[Beowulf] ***UNCHECKED*** Re: [EXTERNAL] Re: Re: Spark, Julia, OpenMPI etc. - all in one place

John Hearns hearnsj at gmail.com
Mon Oct 19 01:48:31 PDT 2020


Jim you make good points here. I guess my replies are:

Modern Fortran workshops exist - but they need to be promoted more widely.
Which leads to my next point - dare I say it the IT industry exists through
churn.

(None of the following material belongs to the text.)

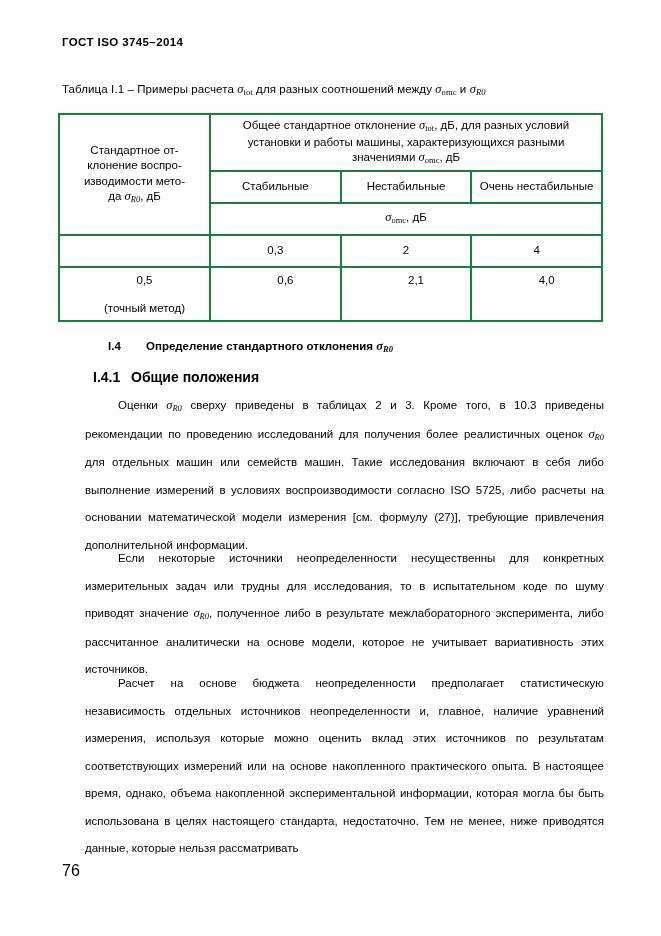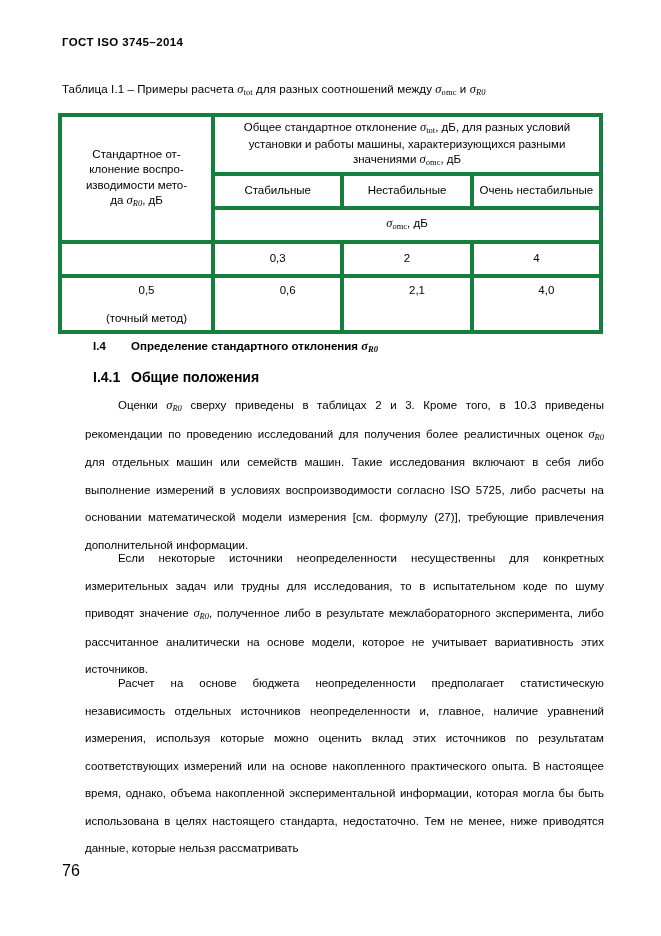"Общее стандартное отклонение σtot, дБ," table.gost td { border: 4px solid #15803d -> 2px solid #15803d }
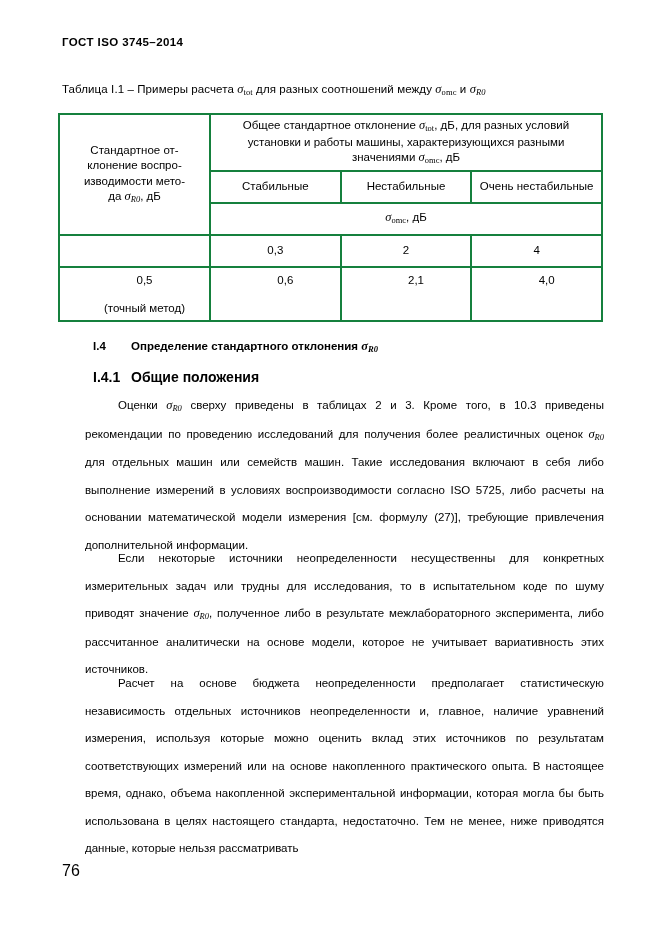"I.4 Определение стандартного отклонения" .section-h1 { left: 93px -> 108px }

There is always a promotion of the new,
which means that the old must somehow be deficient.
I question - are 'the young' taking up Fortran programming?
However let's look at what drove the upturn in AI - it was being able to
run models on a GPU in your dorm room, or hire a GPU instance on the cloud.
But also shrink wrapped Tensorflow.
Should we be saying to kids - hey kid, you can forecast the weather /
design a new car with your own PC.
Maybe a container with some relevant software and models?

And now everyone will point me towards such projects....




On Mon, 19 Oct 2020 at 09:28, Jim Cownie <jcownie at gmail.com> wrote:

> One more point, which may already have been made, but in case not…
> You are asking (my paraphrase…)
> * “Why hasn't MPI been replaced with something higher level?”
> * “Why hasn't Fortran been replaced with something higher level?”
>
> In that context, it seems worth pointing out that
> * Fortran is much higher level than it used to be (e.g. operation on whole
> arrays without needing loops was certainly not in FORTRAN IV or Fortran 77)
> * Since Fortran 2008, it has had support for the co-array features which
> mean that you can write distributed memory codes without (explicitly) using
> MPI, and with a syntax that looks like array indexing, rather than message
> passing.
>
> There’s a general educational issue here, which is that it is much easier
> for people to recognise that they need education to understand something if
> that thing is something they only just heard about, whereas even if it has
> many new features, if it’s something whose name they already know (and
> which they did a course in 15 years ago) then they think they already know
> all about it.
> Fortran clearly suffers from this, but so do C++, OpenMP, …
>
> -- Jim
> James Cownie <jcownie at gmail.com>
> Mob: +44 780 637 7146
>
> > On 15 Oct 2020, at 12:07, Oddo Da <oddodaoddo at gmail.com> wrote:
> >
> > On Thu, Oct 15, 2020 at 1:11 AM John Hearns <hearnsj at gmail.com> wrote:
> > This has been a great discussion. Please keep it going.
> >
> > I am all out of ammo ;). In all seriousness, it is not easy to ask these
> questions because it kind of can be interpreted as offensive - in a
> nutshell, people may perceive what I am asking as "what have y'all been
> doing for 20 years? Nothing?".
> >
> > To the points on technical debt, may I also add re-validation?
> > Let's say you have a weather model which your institute has been running
> for 20 years.
> > If you decide to start again from fresh with code in a new language you
> are going to have to re-run known models
> > and debate whether or not they fit within error bounds of the old model.
> > That takes effort - which may of course be justified if you make gains
> in speed, flexibility or being able to use new hardware like GPUs.
> >
> > I understand all this but, of course, not everything has to do what has
> been done. Hopefully, there are plenty of people entering the field or
> coming back to it, without any technical debt.